What Are the Rates and Fees of Accepting Amex Credit Cards With This Payment Processing Option
Your processor will set your rate for accepting AMX by adding its own markup to the interchange and assessment fees, just like it does with Visa and Mastercard. This Amex’s merchant account pricing model works in a specific way – there are base rates (similar to Visa and MC’s interchange) that are the same for every processor, and the markup which varies depending on the processor. This is something you’ve probably learned if you know how credit card processing works.
Base rates are determined by the AMX, and they have two components: the credit card transaction fees of $0.10 and the percentage (or the volume rate) which depends on the size and the nature of the transaction. There are minor differences between the industries – e.g., you will pay less for healthcare than for travel and entertainment.
There Are Other Additional Costs Imposed by Amex
Instead of incorporating these fees into their base rates, Amex opted to add 0.15% of network fees on every transaction – it is called assessment or sponsorship fee. There is also an International Cross Border Fee of 0.40% for every transaction that involves entities across borders.
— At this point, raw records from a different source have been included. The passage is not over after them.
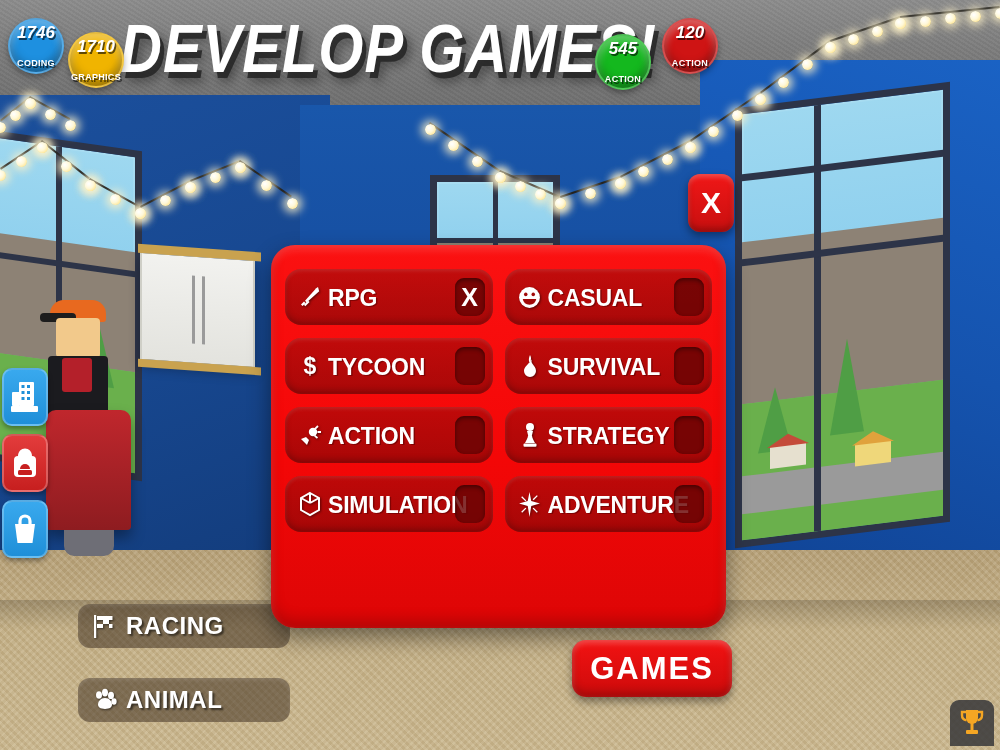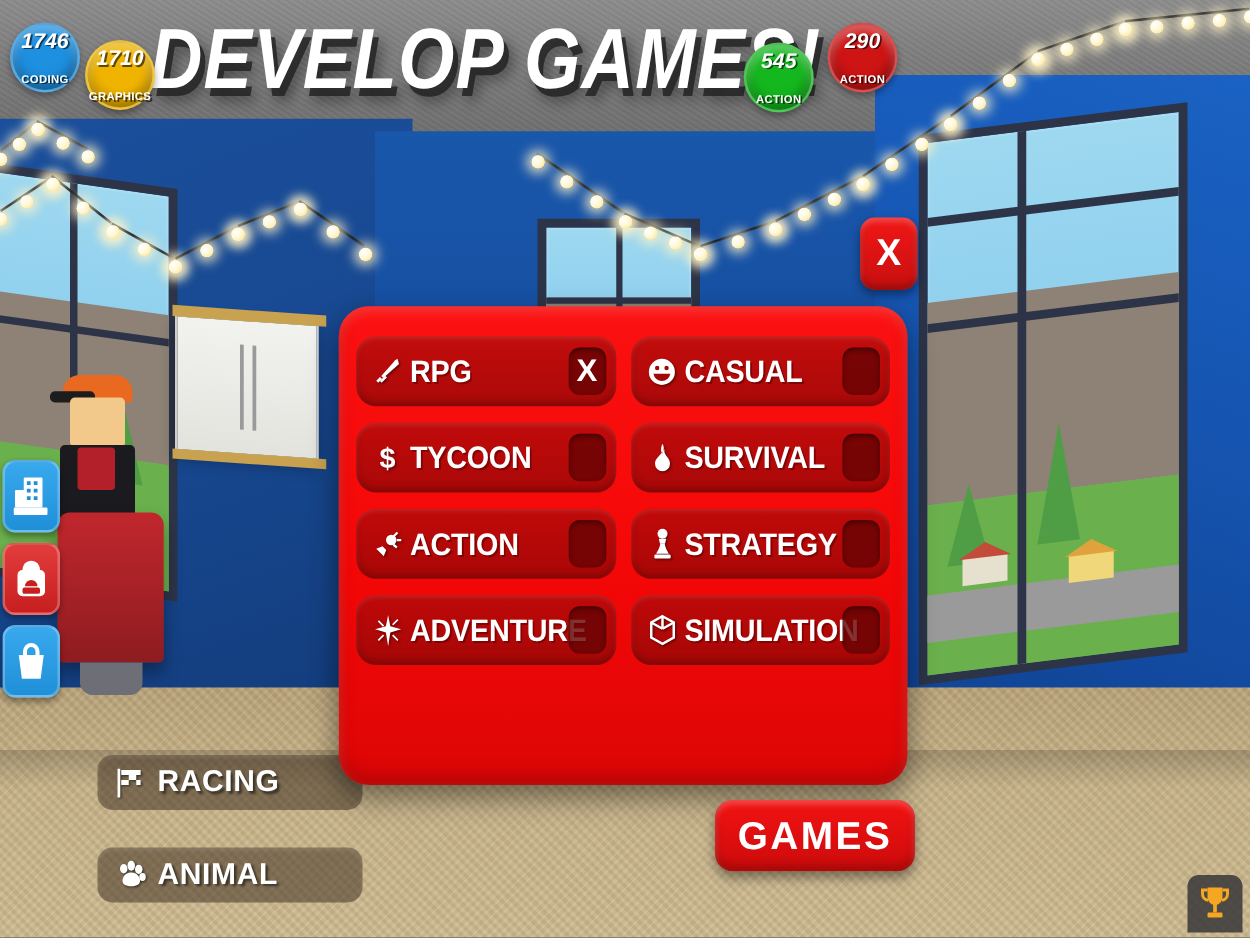--- a/index.html
+++ b/index.html
@@ -373,7 +373,7 @@
         <div class="bl">ACTION</div>
       </div>
       <div class="badge" style="left: 662px; top: 18px; background: radial-gradient(circle at 38% 28%, rgb(207, 20, 20) 0%, rgb(207, 20, 20) 55%, rgba(0, 0, 0, 0.35) 140%), rgb(207, 20, 20);">
-        <div class="bv">290</div>
+        <div class="bv">120</div>
         <div class="bl">ACTION</div>
       </div>
     </div>

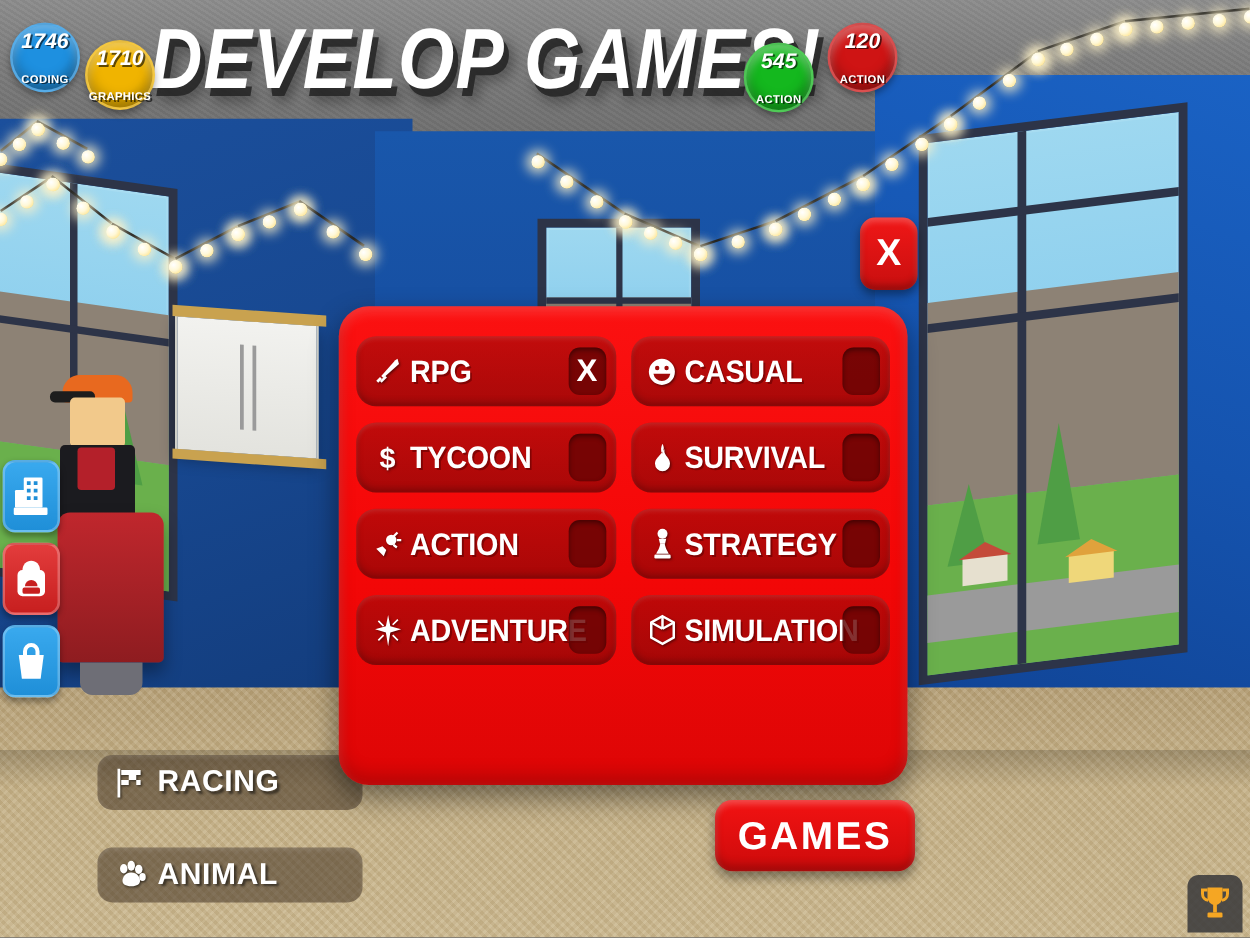--- a/index.html
+++ b/index.html
@@ -478,22 +478,22 @@
         </div>
         <div class="genre">
           <span class="gi">
+            <svg width="24" height="26" viewBox="0 0 24 26" fill="none" stroke="#fff" stroke-width="2">
+              <path d="M12 2l9 5v12l-9 5-9-5V7z"></path>
+              <path d="M12 2v10M12 12l9-5M12 12l-9-5"></path>
+            </svg>
+          </span>
+          <span class="gl">SIMULATION</span>
+          <span class="gbox"></span>
+        </div>
+        <div class="genre">
+          <span class="gi">
             <svg width="25" height="25" viewBox="0 0 24 24" fill="#fff">
               <path d="M12 0l1.7 8.6L22 11l-8.3 2.4L12 24l-1.7-10.6L2 11l8.3-2.4z"></path>
               <path d="M19.5 3.5l-4 4M4.5 19.5l4-4M19.5 19.5l-4-4M4.5 4.5l4 4" stroke="#fff" stroke-width="1.3"></path>
             </svg>
           </span>
           <span class="gl">ADVENTURE</span>
-          <span class="gbox"></span>
-        </div>
-        <div class="genre">
-          <span class="gi">
-            <svg width="24" height="26" viewBox="0 0 24 26" fill="none" stroke="#fff" stroke-width="2">
-              <path d="M12 2l9 5v12l-9 5-9-5V7z"></path>
-              <path d="M12 2v10M12 12l9-5M12 12l-9-5"></path>
-            </svg>
-          </span>
-          <span class="gl">SIMULATION</span>
           <span class="gbox"></span>
         </div>
       </div>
When it comes to card-not-present transactions such as keyed-in or e-commerce ones, AMX imposes a 0.30% surcharge on all card-not-present volume. This CNP surcharge is in addition to the assessment of 0.15%, which increases the total fee on card-not-present volume to 0.45%.
Should You Sign up for Optblue Pricing?
This is not a hard one. American Express has increased its acceptance and it’s making a difference in the world of retailers. The business owner that opts for their latest program will attract more customers once they know that you support more payment options and that you can accept the cards of many brands. At the same time, you won’t have to deal with another payment processor or higher costs associated with the company’s previous program, the One Point. If you are accepting Amex, and you process less than a million in AMX payments, then we highly recommend this program.
However, when it comes to saving money, what matters more than whether you will sign up for OptBlue or not is the pricing model you agreed upon with your processor. Some models bundle all the costs of credit card processing together, paving the way for the processor to increase the markup and thus raise the cost of accepting any card, Amex included.
Choosing the Right Merchant Accounts Will Affect Your Business
As we’ve said, the only component that varies when using OptBlue is the processor markup. That is why every locally owned business needs to find services that offer the lowest and the most transparent markup over base cost. If you’re unfamiliar with all of this, be sure that you know what your options are.
When you’re setting up a merchant account, make sure that you’ve found the best credit card processing for a small business and that you know at any given moment what you are paying for. You can always get free consultations with a reputable provider of merchant services and figure out your costs.